Before-and-after change records:
________________
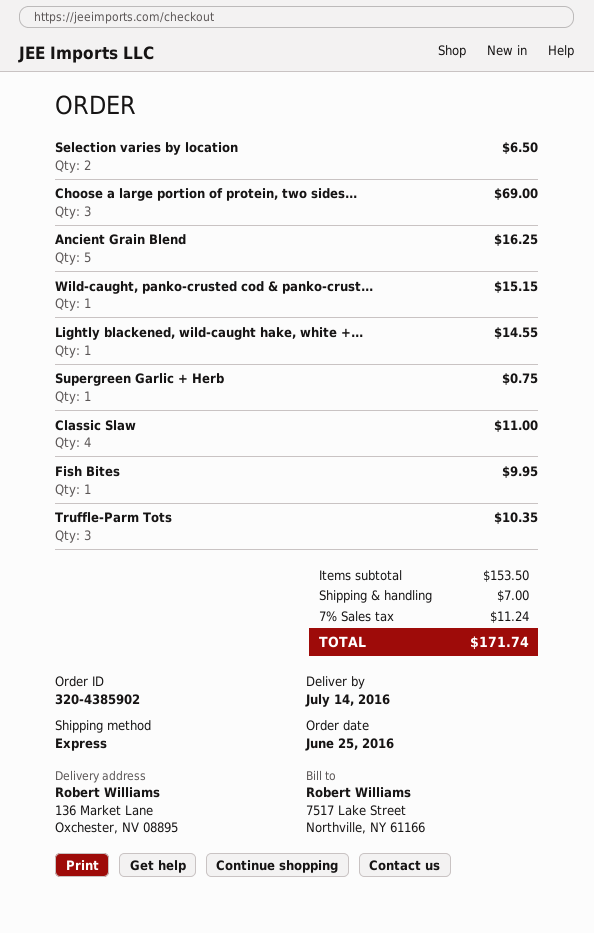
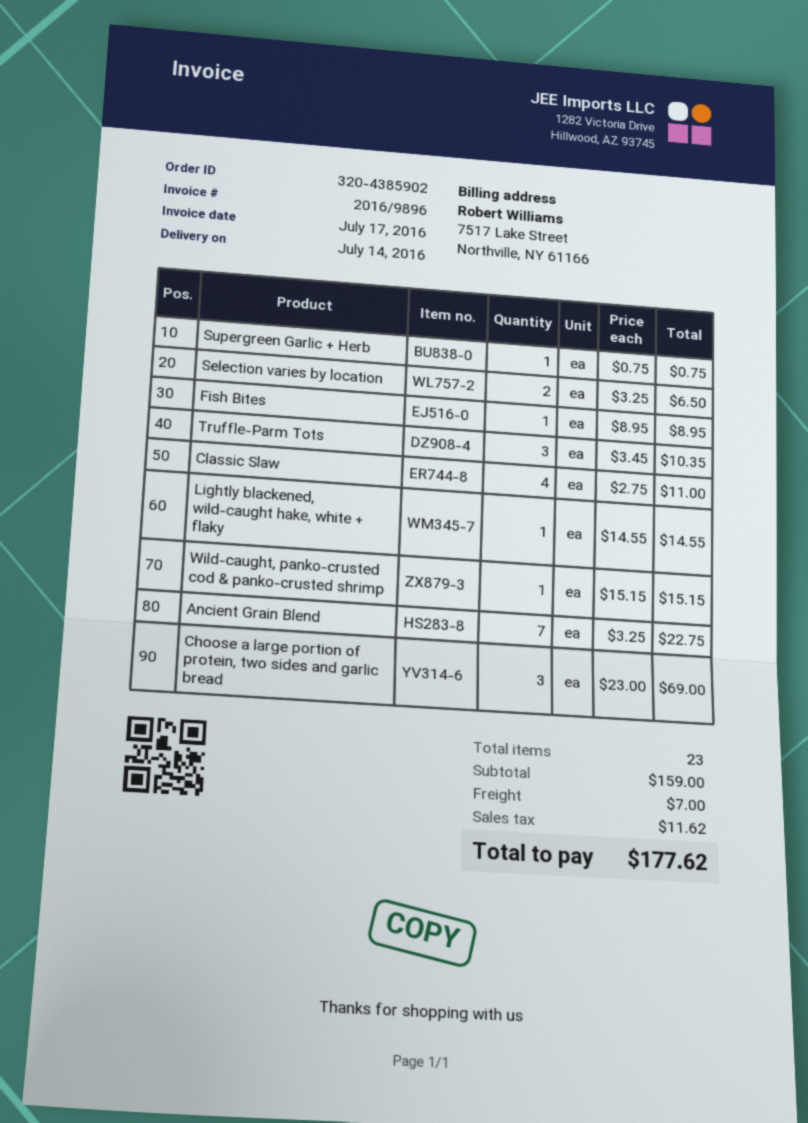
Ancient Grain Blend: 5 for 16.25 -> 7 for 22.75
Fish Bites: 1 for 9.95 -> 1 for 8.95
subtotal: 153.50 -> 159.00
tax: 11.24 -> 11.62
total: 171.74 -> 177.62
________________
[WHAT TO DO] Your answer must be the line that contains "subtotal: 153.50 -> 159.00" and every line after it to the end of the records, reproduced exactly.

[TASK RESPONSE]
subtotal: 153.50 -> 159.00
tax: 11.24 -> 11.62
total: 171.74 -> 177.62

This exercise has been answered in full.